Research from BrandProtect discovered that it does not. In a quarterly analysis of business risk factors stemming from social media, the internet threat management company found that Twitter makes up only 34% of social media threats, dropping to 26% for significant risks that could cause substantial damage to brand reputation and require the full attention of security, compliance, risk management and legal teams. The other 66% to 73% of online brand risks originate from other sources.
Clearly, the Twitter-only monitoring mentality is a dangerous one—like locking the back door, but leaving the side door, front windows and garage wide open. Threats originate from everywhere, and if organizations want to reduce their risk profile, they must actively monitor all online channels, not just social media.
Beyond Social Media
Extending your monitoring to other social media platforms is a must, but simply adding Facebook, LinkedIn and Pinterest to the list of channels to oversee is still not enough. Think of all the other ways you engage with a brand outside of social media, like going directly to their website or using a mobile application. These are just two other channels that are primed for criminal exploit, as scammers can create new websites or apps that replicate the look and feel of legitimate ones. Much like the fake social media accounts, these channels may conceal malware.

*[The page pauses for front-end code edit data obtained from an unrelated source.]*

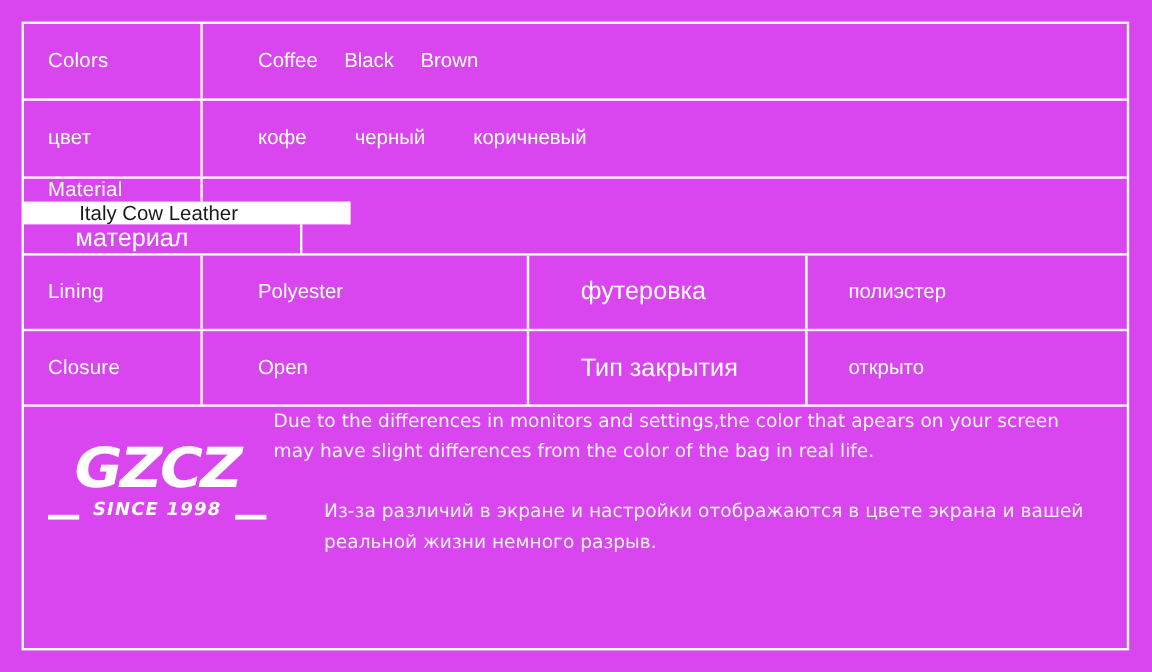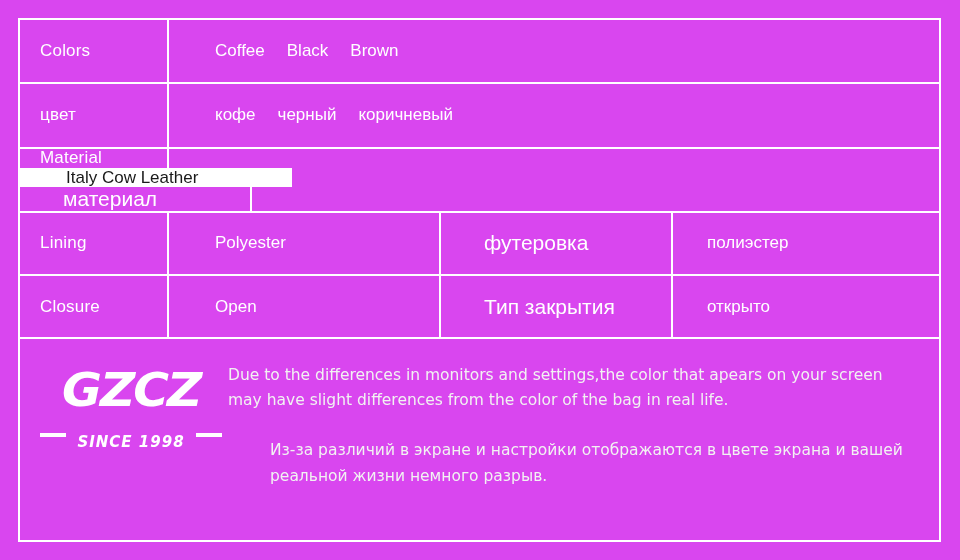--- a/index.html
+++ b/index.html
@@ -86,21 +86,21 @@
     background: #ffffff;
     color: #1a1a1a;
   }
 
   .vals {
     display: flex;
     align-items: center;
     gap: 22px;
     padding-left: 26px;
   }
-  .vals.ru { gap: 22px; }
+  .vals.ru { gap: 40px; }
   .vals span { white-space: nowrap; }
 
   
   .note-inner {
     display: flex;
     align-items: flex-start;
     width: 100%;
     height: 100%;
     padding: 0;
     box-sizing: border-box;
@@ -120,44 +120,43 @@
     font-size: 46px;
     font-weight: bold;
     font-style: italic;
     color: #ffffff;
     letter-spacing: -2px;
     line-height: 1;
     transform: scaleX(1.06);
   }
   .logo-sub {
     display: flex;
-    align-items: flex-start;
+    align-items: flex-end;
     gap: 11px;
-    margin-top: 20px;
+    margin-top: 2px;
     width: 100%;
     justify-content: center;
   }
   .logo-rule {
     display: block;
     width: 26px;
     height: 4px;
     background: #ffffff;
   }
   .logo-since {
     font-family: "DejaVu Sans", sans-serif;
     font-size: 15px;
     font-weight: bold;
     font-style: italic;
     color: #ffffff;
     letter-spacing: 1px;
     white-space: nowrap;
   }
   .note-text {
     flex: 1;
-    padding-top: 24px;
     padding-right: 30px;
     color: #ffffff;
   }
   .note-p {
     font-family: "DejaVu Sans", sans-serif;
     font-size: 15.5px;
     line-height: 1.62;
     margin: 0;
     color: #f2f2f2;
   }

And, with the increasingly sophisticated nature of cybercriminals today, all of these threats are likely interconnected with a fake website being supported by a fraudulent mobile app and a fake Twitter account, too. Just because one channel is covered does not mean cybercriminals are not targeting another with the same malicious intent.

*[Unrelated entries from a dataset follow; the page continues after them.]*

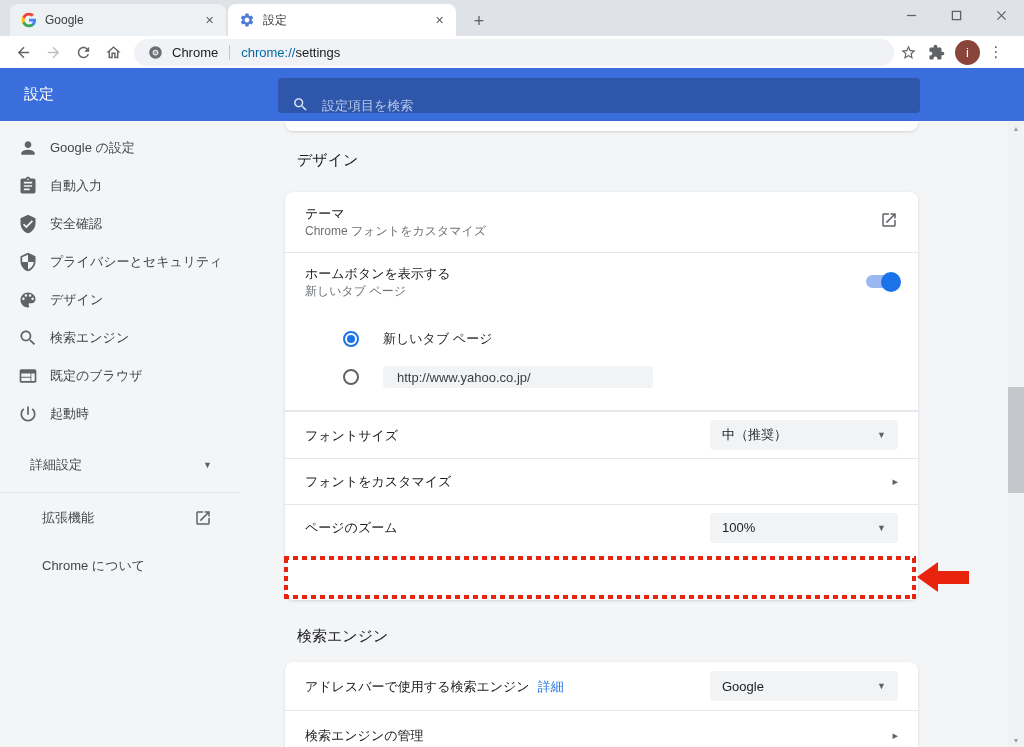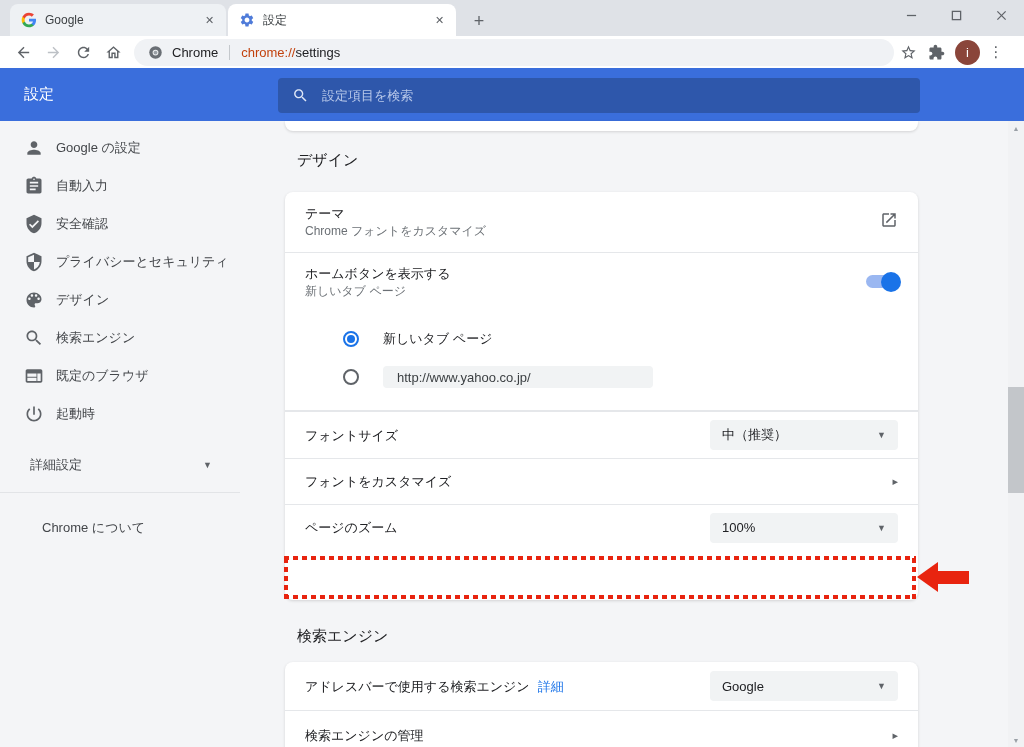--- a/index.html
+++ b/index.html
@@ -27,46 +27,46 @@
              display:flex; align-items:center; }
   .navbtn { width:30px; height:28px; display:flex; align-items:center; justify-content:center; }
   .navbtn svg { width:17px; height:17px; fill:#5f6368; }
   .navbtn.disabled svg { fill:#bdc1c6; }
   .toolbar .spacer-l { width:8px; }
   .omnibox { margin-left:6px; width:760px; height:27px; background:#f0f2f5; border-radius:14px;
              display:flex; align-items:center; padding:0 14px; }
   .omnibox .cb { width:15px; height:15px; }
   .om-label { margin-left:9px; font-size:13px; color:#202124; }
   .om-sep { width:1px; height:15px; background:#c4c8cc; margin:0 11px; }
-  .om-scheme { font-size:13px; color:#c2410c; }
+  .om-scheme { font-size:13px; color:#0369a1; }
   .om-host { font-size:13px; color:#202124; }
   .tb-icon { width:28px; height:28px; display:flex; align-items:center; justify-content:center; }
   .tb-icon svg { width:17px; height:17px; fill:#5f6368; }
   .avatar { width:25px; height:25px; border-radius:50%; background:#8a453a; color:#fff;
             display:flex; align-items:center; justify-content:center; font-size:13px; margin:0 5px; }
   .moredots { width:22px; height:28px; display:flex; align-items:center; justify-content:center;
               color:#5f6368; font-size:15px; letter-spacing:0; }
 
   
   .bluebar { position:absolute; left:0; top:68px; width:1024px; height:53px; background:#3a6edc; }
   .bluebar .pgtitle { position:absolute; left:24px; top:0; height:53px; display:flex; align-items:center;
                       color:#ffffff; font-size:15px; }
   .searchbox { position:absolute; left:278px; top:10px; width:642px; height:35px; background:#2e57ab;
-               border-radius:4px; display:flex; align-items:center; padding:0 14px; }
+               border-radius:4px; display:flex; align-items:flex-end; padding:0 14px; }
   .searchbox svg { width:17px; height:17px; fill:#dfe7f7; flex:0 0 17px; }
   .searchbox input { flex:1; margin-left:13px; background:transparent; border:none; outline:none;
                      font-size:13px; color:#fff; font-family:inherit; }
   .searchbox input::placeholder { color:#b9c9ea; opacity:1; }
 
   
   .page { position:absolute; left:0; top:121px; width:1024px; height:626px; background:#f4f5f7; }
 
   
   .sidebar { position:absolute; left:0; top:0; width:240px; height:626px; padding-top:8px; }
-  .s-item { height:38px; display:flex; align-items:center; padding-left:24px; cursor:default; }
+  .s-item { height:38px; display:flex; align-items:center; padding-left:18px; cursor:default; }
   .s-item svg { width:20px; height:20px; fill:#5f6368; flex:0 0 20px; }
   .s-label { margin-left:12px; font-size:13px; font-weight:500; color:#43464a; }
   .s-adv { margin-top:13px; height:38px; display:flex; align-items:center; padding:0 28px 0 30px; }
   .s-adv .s-label { margin-left:0; }
   .s-adv .chev { margin-left:auto; font-size:9px; color:#5f6368; }
   .s-div { height:1px; background:#e2e4e7; margin:8px 0 6px 0; }
   .s-ext { height:38px; display:flex; align-items:center; padding:0 28px 0 30px; }
   .s-ext svg { width:18px; height:18px; fill:#5f6368; margin-left:auto; }
   .s-about { height:38px; display:flex; align-items:flex-end; padding-left:30px; }
 
@@ -281,20 +281,26 @@
         <svg viewBox="0 0 24 24">
             <path d="M13 3h-2v10h2V3zm4.83 2.17l-1.42 1.42C17.99 7.86 19 9.81 19 12c0 3.87-3.13 7-7 7s-7-3.13-7-7c0-2.19 1.01-4.14 2.58-5.42L6.17 5.17C4.23 6.82 3 9.26 3 12c0 4.97 4.03 9 9 9s9-4.03 9-9c0-2.74-1.23-5.18-3.17-6.83z"></path>
           </svg>
         <span class="s-label">起動時</span>
       </div>
       <div class="s-adv">
         <span class="s-label">詳細設定</span>
         <span class="chev">▼</span>
       </div>
       <div class="s-div"></div>
+      <div class="s-ext">
+        <span class="s-label">拡張機能</span>
+        <svg viewBox="0 0 24 24">
+            <path d="M19 19H5V5h7V3H5c-1.11 0-2 .9-2 2v14c0 1.1.89 2 2 2h14c1.1 0 2-.9 2-2v-7h-2v7zM14 3v2h3.59l-9.83 9.83 1.41 1.41L19 6.41V10h2V3h-7z"></path>
+          </svg>
+      </div>
       <div class="s-about">
         <span class="s-label">Chrome について</span>
       </div>
     </div>
 
     <div class="content">
       <div class="partial-card"></div>
 
       <div class="sec-title design">デザイン</div>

Fraudulent mobile apps are particularly troublesome for the banking industry, which has shifted to online and mobile environments in recent years. Mobile banking presents greater potential for fraudulent criminal activity that puts customers' financial information in jeopardy, and puts the institution's reputation at risk. This is why groups like the Federal Financial Institution Examinations Council (FFIEC) have issued notices providing guidance on social media risk monitoring within financial institutions.
The FFIEC's guidelines present a key takeaway that all brands should adopt when it comes to risk monitoring: "[Manage] risks associated with all types of consumer and customer communications, no matter the medium...[including] comments made by social media users, spoofs of institution communications, and activities in which fraudsters masquerade as the institution."
By taking a holistic, multi-channel approach to monitoring that spans every mode of communication between a brand and its audience, companies can ensure they are detecting and containing business risks before they lead to damage.
There are several options to choose from when building a multi-channel threat-monitoring practice. The ideal platform should deliver anti-phishing protection, mobile app monitoring and validation, domain inspection and social media monitoring that extends far beyond the publicly available feeds on Twitter and Facebook. This solution needs not just breadth and depth, but also an intuitive, workflow-based process for incident data capture and historical record keeping. Such a service should be able to create reports that keep the executive suite informed, and should be able to easily generate the documentation to satisfy a compliance audit.
The most important thing a company can do is begin taking steps to protect the brand, reputation and customers from brandjacking. Improving customer perceptions is one of the reasons businesses use social media. Criminals are taking advantage of the higher priority most companies are giving to online presence and perception. Incidents where trusted brands are stolen and used as bait are on the rise. Thus, concern over what you post is simply not enough. It is equally important to take a step back to really listen to what is out there in order to hear what is being said about, and done to, your brand.